Only this time, it was April 4, 2012, and it was janitors, not sanitation workers, carrying the signs. With a united front of community members standing shoulder to shoulder with them, they did it here this morning in homage to the Memphis sanitation strikers Dr. Martin Luther King Jr. was leading just before his April 4 assassination 44 years ago.
“People of all faiths and people of no faith stand here with the janitors today,” declared the Rev. Booker Vance, who as a youth, had worked with the iconic civil rights leader. Vance condemned “corporations that are using the financial crisis as an excuse to pay workers wages on which they cannot support themselves and their families. These men and women,” he said, pointing to the hundreds of janitors holding up their signs, “deserve a living wage, and a contract, but, most of all, they deserve respect.
“It is a sin, it is an abomination, it is a disgrace when companies treat workers as though they were less than human,” he declared, asking the crowd rhetorically, over and over again, “How long for justice?”

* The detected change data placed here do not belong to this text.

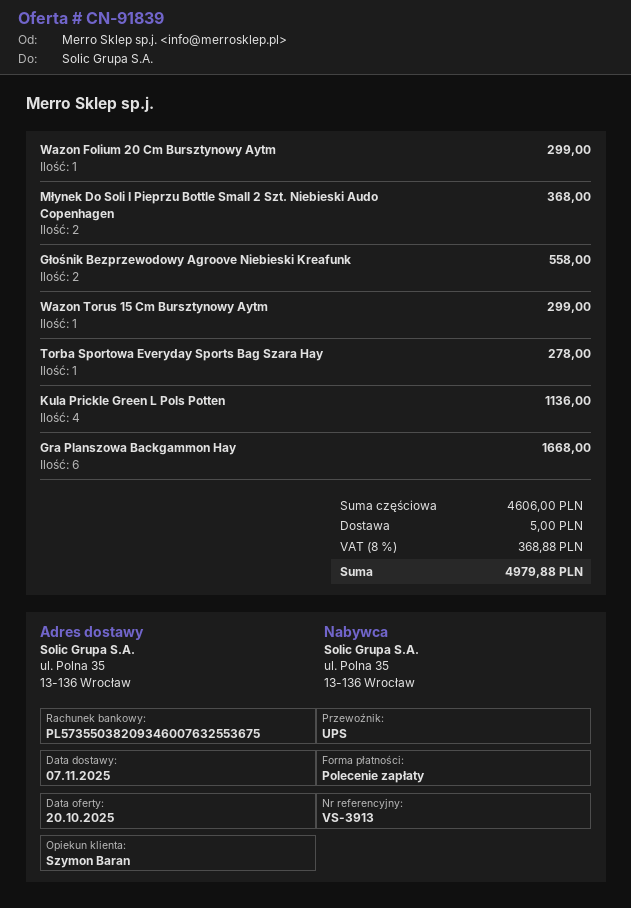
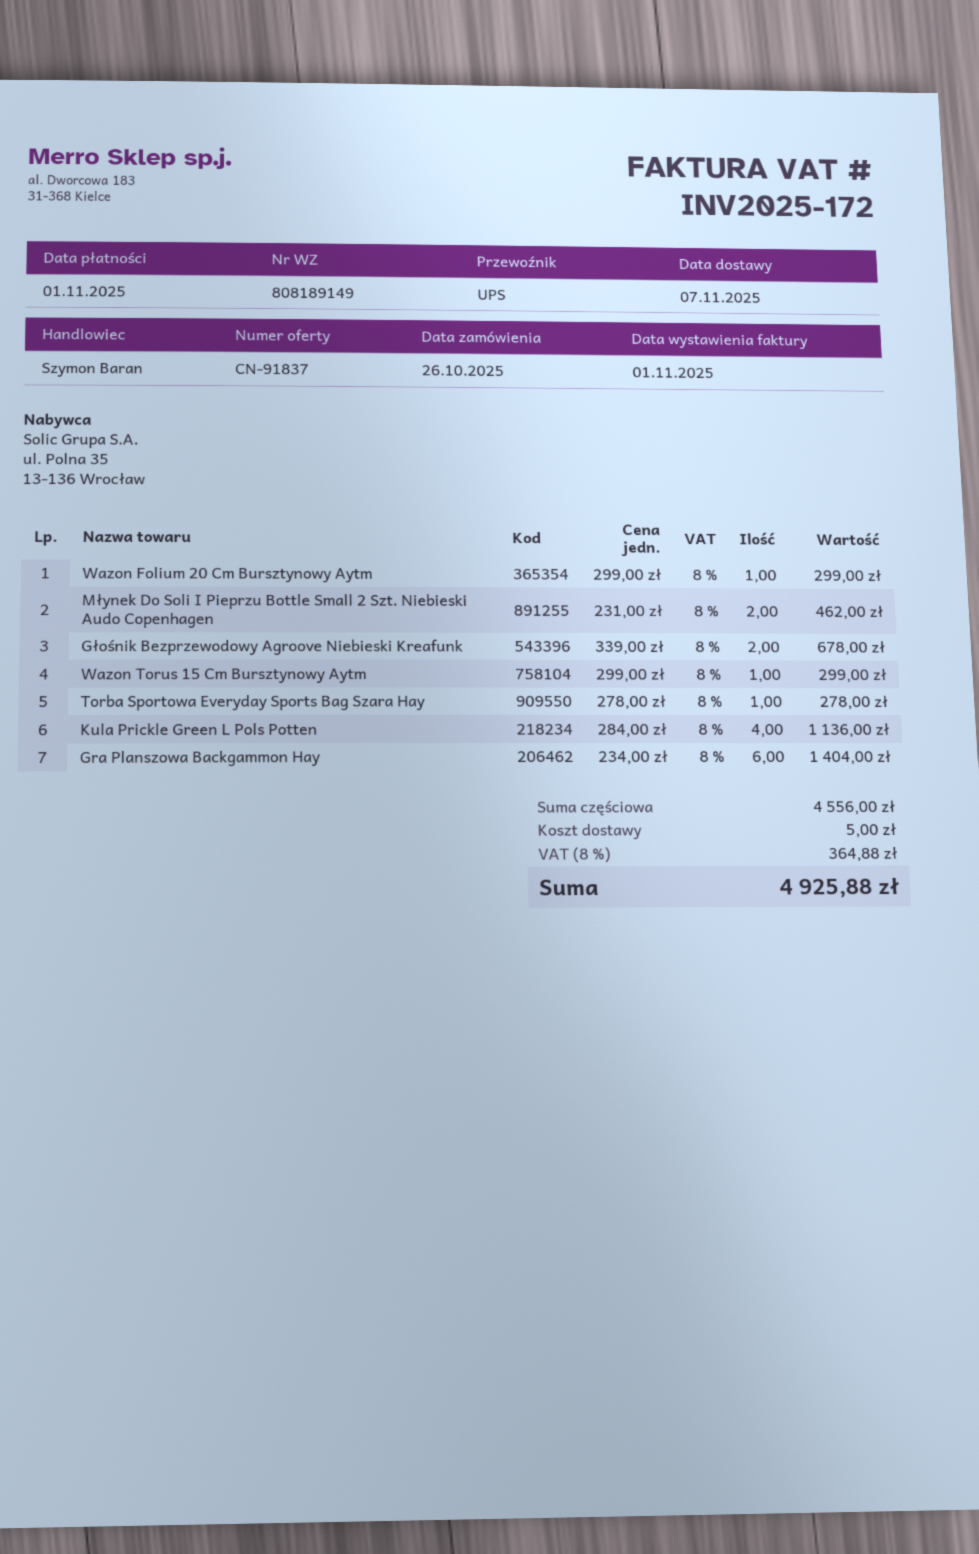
quote number: CN-91839 -> CN-91837
Młynek Do Soli I Pieprzu Bottle Small 2 Szt. Niebieski Audo Copenhagen: 2 for 368.00 -> 2 for 462.00
Głośnik Bezprzewodowy Agroove Niebieski Kreafunk: 2 for 558.00 -> 2 for 678.00
Gra Planszowa Backgammon Hay: 6 for 1668.00 -> 6 for 1404.00
subtotal: 4606.00 -> 4556.00
tax: 8% = 368.88 -> 8% = 364.88
total: 4979.88 -> 4925.88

“Not long,” their voices rang out in response, over and over again, evoking the memory of countless King rallies marked by the same exchange between the iconic civil rights leader and his listeners.
For the first time ever, the Service Workers’ janitorial contracts in Chicago and 10 other cities expire in the same year, 2012.
The sunshine and blue skies overhead here contrasted sharply with the rain and clouds that often hung so heavily over the picket lines in Memphis in 1968.
The weather was a welcome boost to the spirits of the Chicago janitors today who had just authorized a strike if their bosses don’t agree to a new contract by April 8, the date the current one expires.
“Some 13,000 janitors who clean downtown and suburban commercial buildings, Chicago Public Schools, City of Chicago facilities and Chicago’s airports are fighting for wages that would enable them to pay their bills and the health care needs of their families,” said Nell McNamara, a spokesperson for SEIU’s Local 1. “As the janitors struggle to keep their families out of poverty, building owners and office space tenants like Bank of America and JPMorgan Chase are making huge profits.”
The struggle for economic justice by 13,000 janitors in Chicago is especially significant, she said, when the overall economic situation in the city is taken into account.
Chicago has the highest poverty rate, the second highest foreclosue rate and the highest rate of racial income disparity of any major city in the U.S. Many of the city’s janitors are African American or Latino.
On the 44th anniversary of the assassination of Dr. King the poverty rate in Chicago for African Americans is nearly 30 percent and for Latinos it is 20 percent.
On the opposite economic pole Chicago is home to 27 Fortune 500 companies and is sixth in the nation for cities with the most millionaires.
“These contrasts are reminders that the goals of Martin Luther King Jr. have not yet been realized,” McNamara said.